Except for the pictures, output the records in full and exactly.

START Records shown

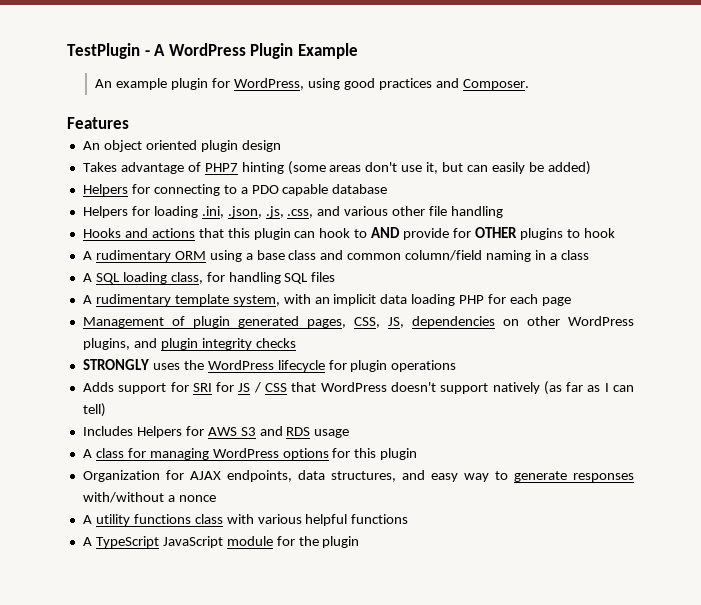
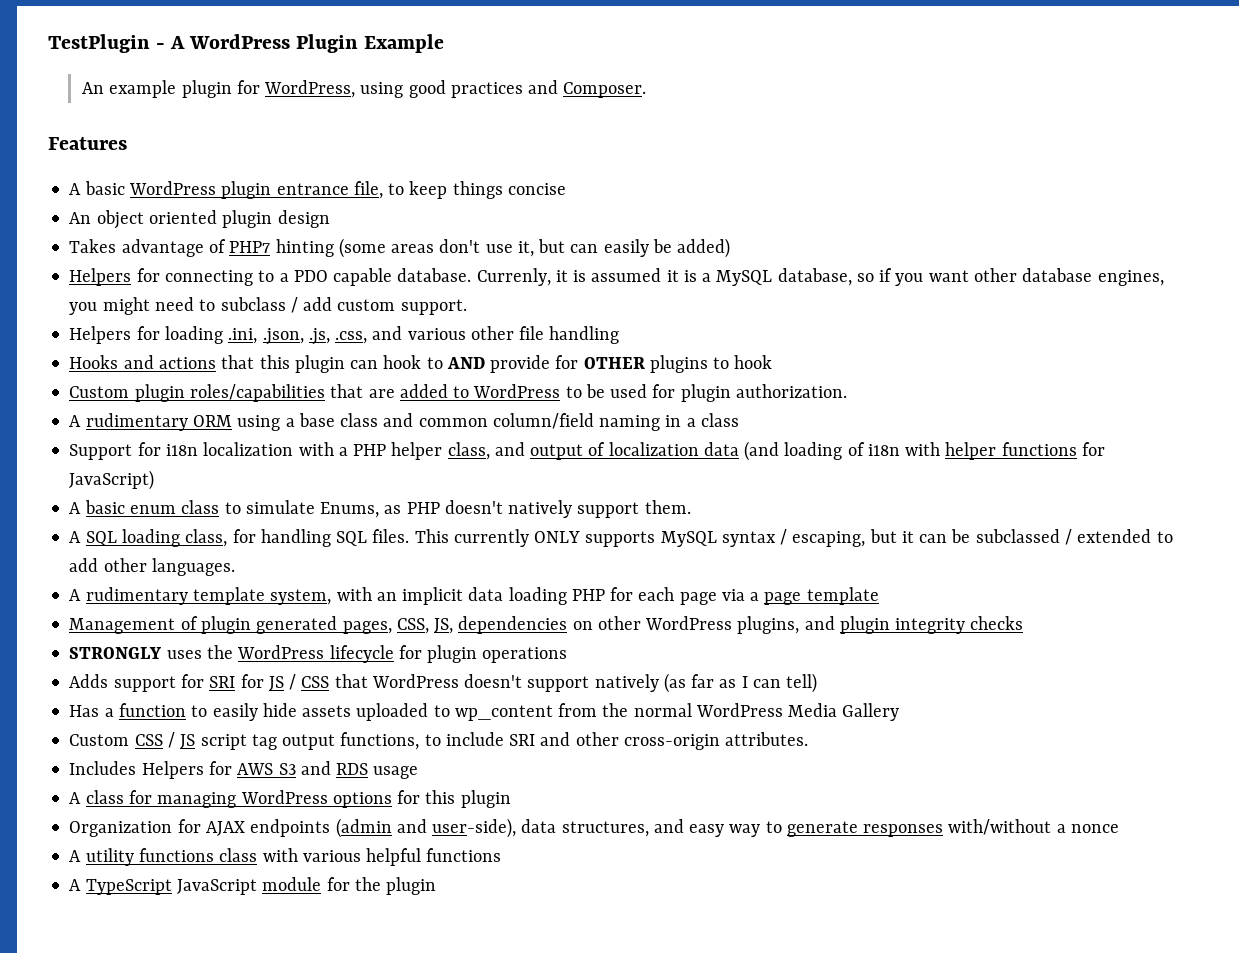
+ A basic WordPress plugin entrance file, to keep things concise
- Helpers for connecting to a PDO capable database
+ Helpers for connecting to a PDO capable database. Currenly, it is assumed it is a MySQL database, so if you want other database engines, you might need to subclass / add custom support.
+ Custom plugin roles/capabilities that are added to WordPress to be used for plugin authorization.
+ Support for i18n localization with a PHP helper class, and output of localization data (and loading of i18n with helper functions for JavaScript)
+ A basic enum class to simulate Enums, as PHP doesn't natively support them.
- A SQL loading class, for handling SQL files
+ A SQL loading class, for handling SQL files. This currently ONLY supports MySQL syntax / escaping, but it can be subclassed / extended to add other languages.
- A rudimentary template system, with an implicit data loading PHP for each page
+ A rudimentary template system, with an implicit data loading PHP for each page via a page template
+ Has a function to easily hide assets uploaded to wp_content from the normal WordPress Media Gallery
+ Custom CSS / JS script tag output functions, to include SRI and other cross-origin attributes.
- Organization for AJAX endpoints, data structures, and easy way to generate responses with/without a nonce
+ Organization for AJAX endpoints (admin and user-side), data structures, and easy way to generate responses with/without a nonce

END Records shown

Response area.
+ A basic WordPress plugin entrance file, to keep things concise
- Helpers for connecting to a PDO capable database
+ Helpers for connecting to a PDO capable database. Currenly, it is assumed it is a MySQL database, so if you want other database engines, you might need to subclass / add custom support.
+ Custom plugin roles/capabilities that are added to WordPress to be used for plugin authorization.
+ Support for i18n localization with a PHP helper class, and output of localization data (and loading of i18n with helper functions for JavaScript)
+ A basic enum class to simulate Enums, as PHP doesn't natively support them.
- A SQL loading class, for handling SQL files
+ A SQL loading class, for handling SQL files. This currently ONLY supports MySQL syntax / escaping, but it can be subclassed / extended to add other languages.
- A rudimentary template system, with an implicit data loading PHP for each page
+ A rudimentary template system, with an implicit data loading PHP for each page via a page template
+ Has a function to easily hide assets uploaded to wp_content from the normal WordPress Media Gallery
+ Custom CSS / JS script tag output functions, to include SRI and other cross-origin attributes.
- Organization for AJAX endpoints, data structures, and easy way to generate responses with/without a nonce
+ Organization for AJAX endpoints (admin and user-side), data structures, and easy way to generate responses with/without a nonce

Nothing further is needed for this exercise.